ACTIVITY >>
Keyword search on "into": report each line of the records that contains it.

DATA SUPPLIED >>

◆ ◆ ◆ ◆ ◆ ◆ ◆

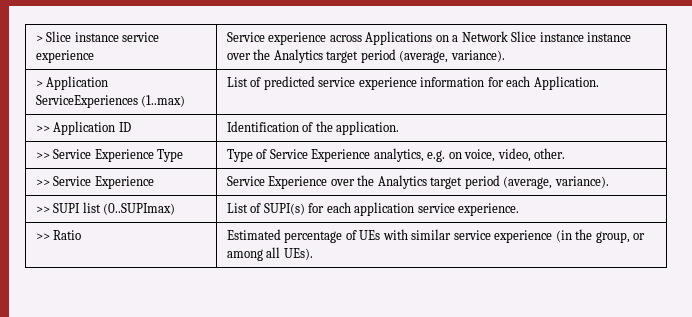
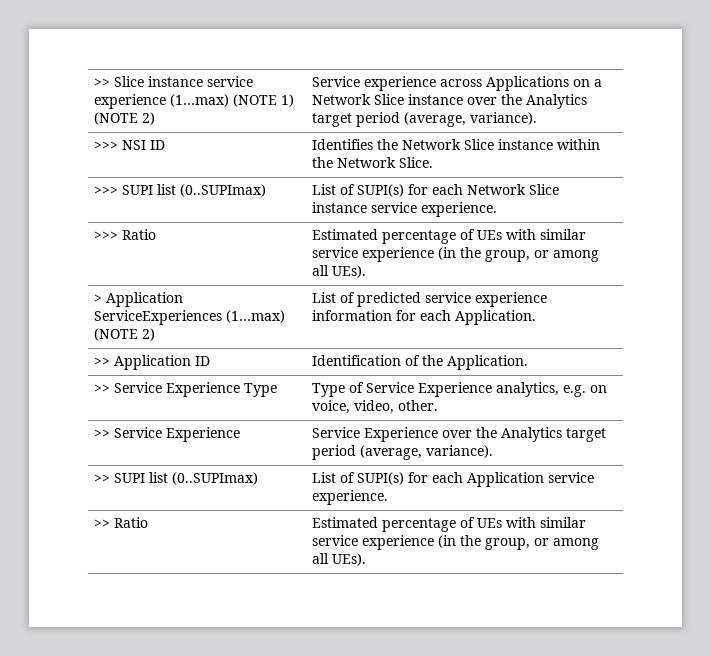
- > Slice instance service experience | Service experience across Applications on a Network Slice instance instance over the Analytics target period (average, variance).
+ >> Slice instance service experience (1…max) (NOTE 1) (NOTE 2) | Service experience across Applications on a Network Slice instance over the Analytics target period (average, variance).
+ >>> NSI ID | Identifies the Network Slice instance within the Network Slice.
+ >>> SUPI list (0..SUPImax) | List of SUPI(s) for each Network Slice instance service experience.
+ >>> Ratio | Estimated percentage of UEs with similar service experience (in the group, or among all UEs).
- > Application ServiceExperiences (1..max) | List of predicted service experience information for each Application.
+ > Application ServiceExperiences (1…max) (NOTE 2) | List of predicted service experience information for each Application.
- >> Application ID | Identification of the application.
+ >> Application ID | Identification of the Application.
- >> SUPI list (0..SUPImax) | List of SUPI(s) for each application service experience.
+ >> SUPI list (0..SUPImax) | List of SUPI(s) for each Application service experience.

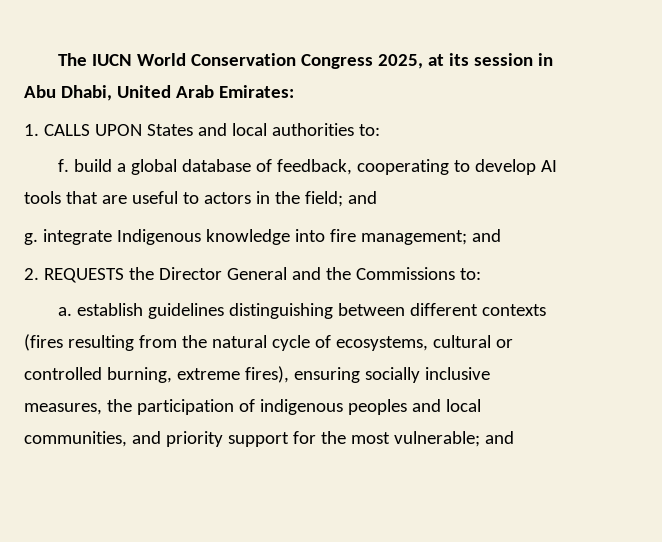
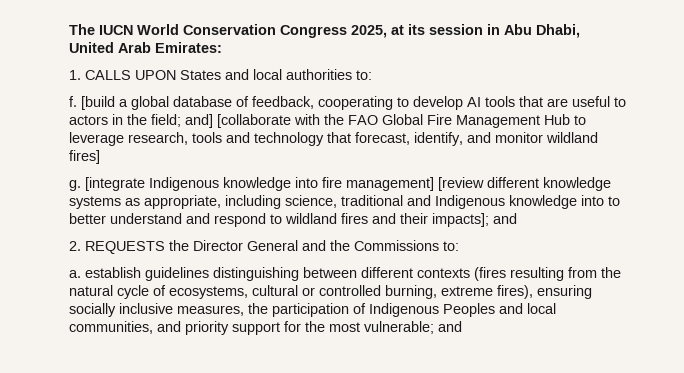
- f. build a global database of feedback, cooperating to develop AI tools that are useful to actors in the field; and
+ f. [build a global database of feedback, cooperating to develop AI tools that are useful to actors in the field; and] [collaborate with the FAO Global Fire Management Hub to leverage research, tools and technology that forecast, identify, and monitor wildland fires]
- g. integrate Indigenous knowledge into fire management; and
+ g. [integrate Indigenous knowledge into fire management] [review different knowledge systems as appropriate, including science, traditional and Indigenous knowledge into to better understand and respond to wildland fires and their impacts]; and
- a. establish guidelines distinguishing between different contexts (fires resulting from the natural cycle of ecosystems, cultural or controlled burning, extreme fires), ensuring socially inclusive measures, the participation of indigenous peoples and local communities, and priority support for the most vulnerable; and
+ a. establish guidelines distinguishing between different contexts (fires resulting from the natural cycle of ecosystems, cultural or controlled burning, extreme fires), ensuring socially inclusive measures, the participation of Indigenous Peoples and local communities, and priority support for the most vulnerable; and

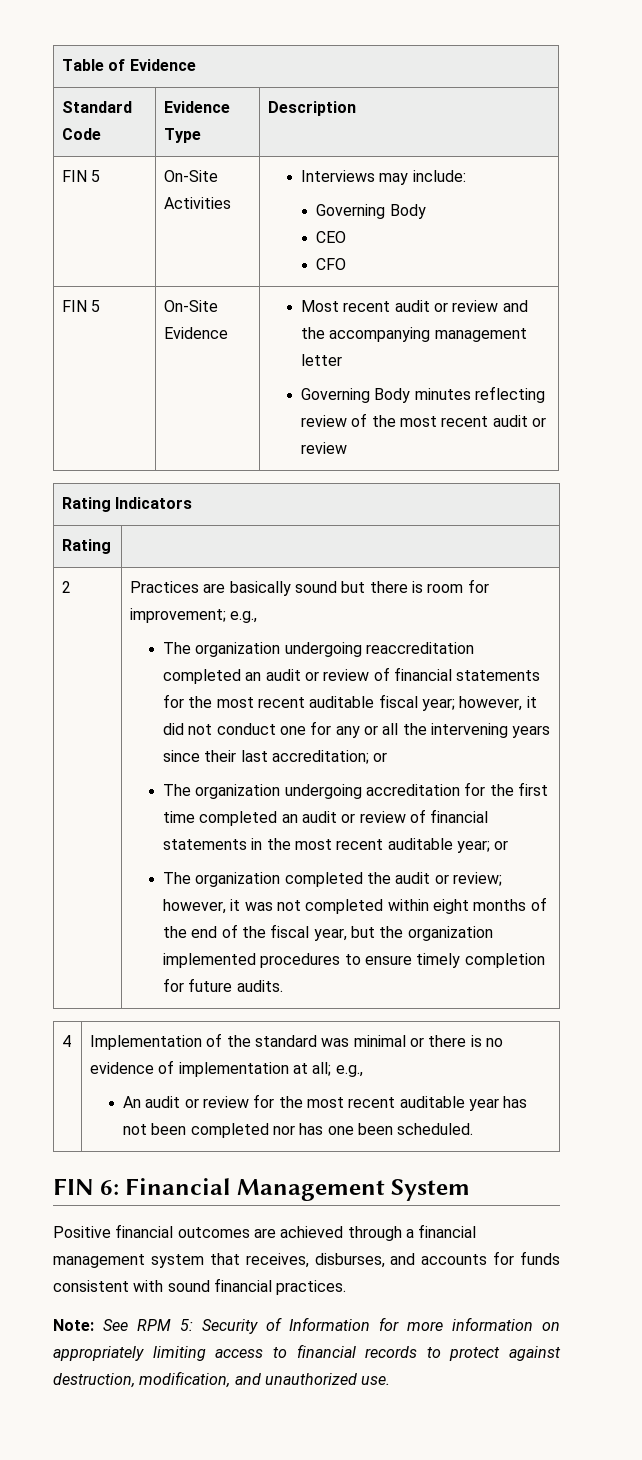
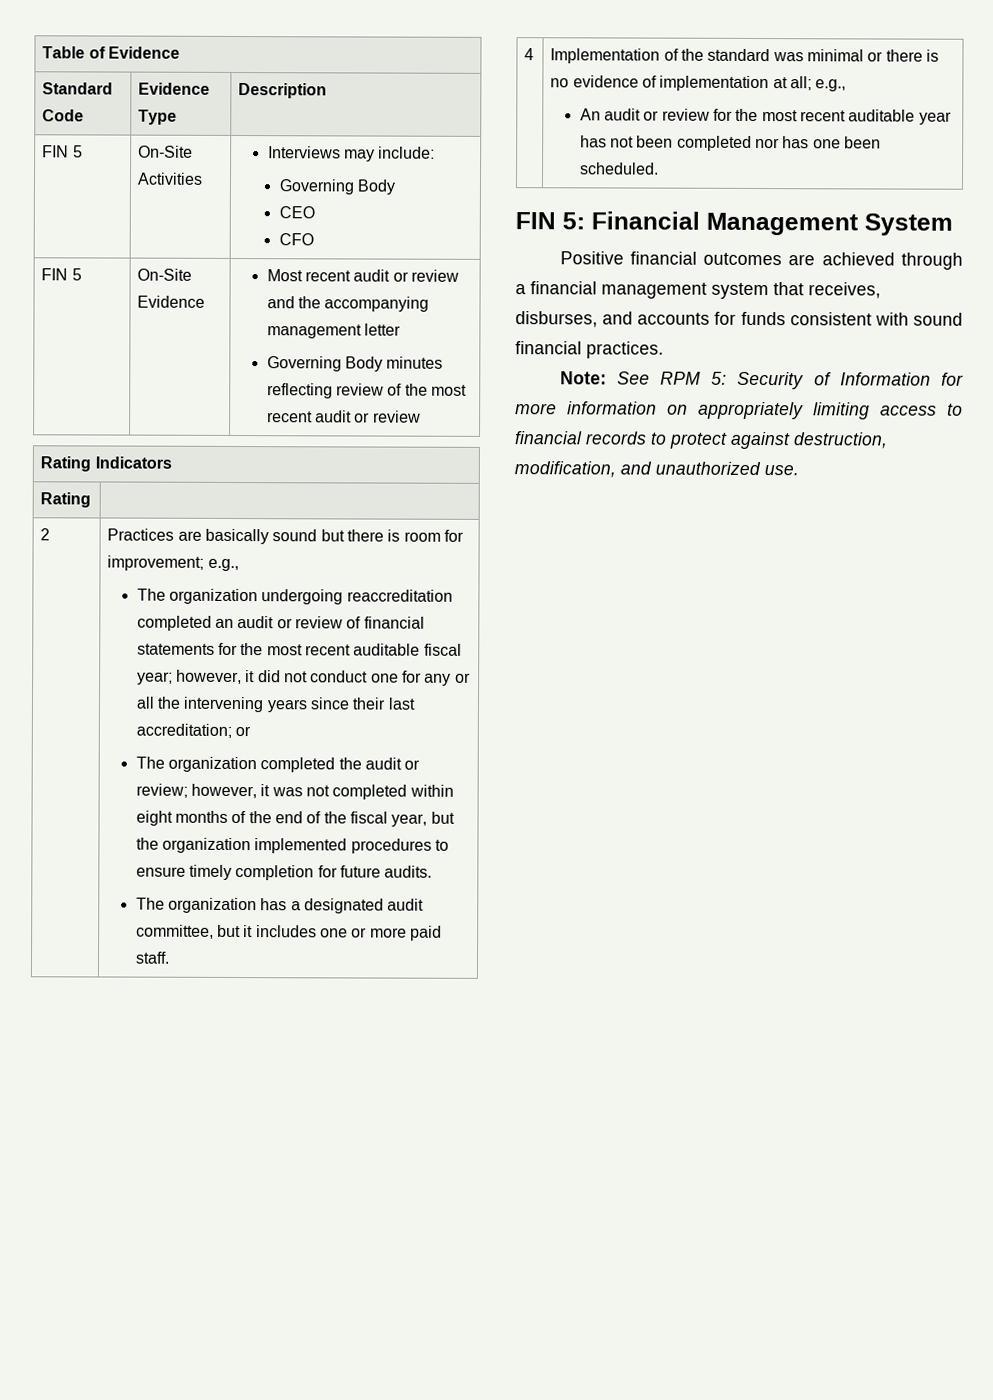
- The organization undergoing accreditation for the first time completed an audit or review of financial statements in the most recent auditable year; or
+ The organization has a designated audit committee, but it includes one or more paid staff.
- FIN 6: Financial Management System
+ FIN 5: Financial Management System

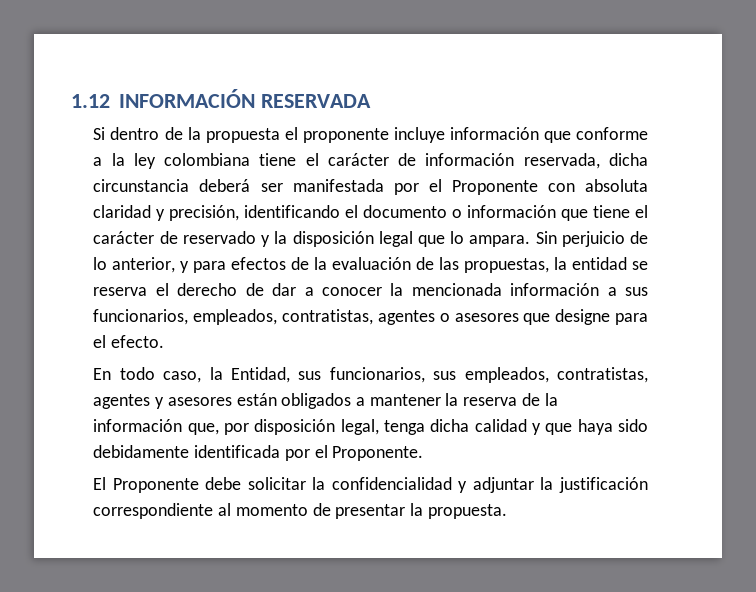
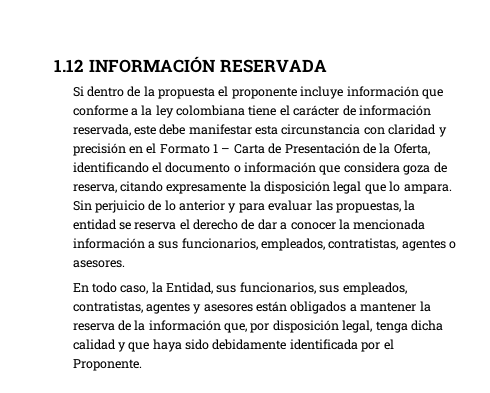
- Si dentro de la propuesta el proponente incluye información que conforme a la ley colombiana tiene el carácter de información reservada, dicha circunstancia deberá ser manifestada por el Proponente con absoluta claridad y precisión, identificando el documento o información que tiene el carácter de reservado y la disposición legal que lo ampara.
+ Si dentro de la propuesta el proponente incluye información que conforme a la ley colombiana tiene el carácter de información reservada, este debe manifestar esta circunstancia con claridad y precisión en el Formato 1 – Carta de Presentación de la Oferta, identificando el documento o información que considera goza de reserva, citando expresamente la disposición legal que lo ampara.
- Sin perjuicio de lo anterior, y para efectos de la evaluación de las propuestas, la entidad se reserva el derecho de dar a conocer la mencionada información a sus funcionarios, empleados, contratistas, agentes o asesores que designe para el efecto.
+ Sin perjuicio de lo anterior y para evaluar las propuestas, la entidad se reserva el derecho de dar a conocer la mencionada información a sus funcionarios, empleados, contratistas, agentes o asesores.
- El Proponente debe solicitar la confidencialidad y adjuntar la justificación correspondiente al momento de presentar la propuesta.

◆ ◆ ◆ ◆ ◆ ◆ ◆

THE COMPLETED TASK >>
- g. integrate Indigenous knowledge into fire management; and
+ g. [integrate Indigenous knowledge into fire management] [review different knowledge systems as appropriate, including science, traditional and Indigenous knowledge into to better understand and respond to wildland fires and their impacts]; and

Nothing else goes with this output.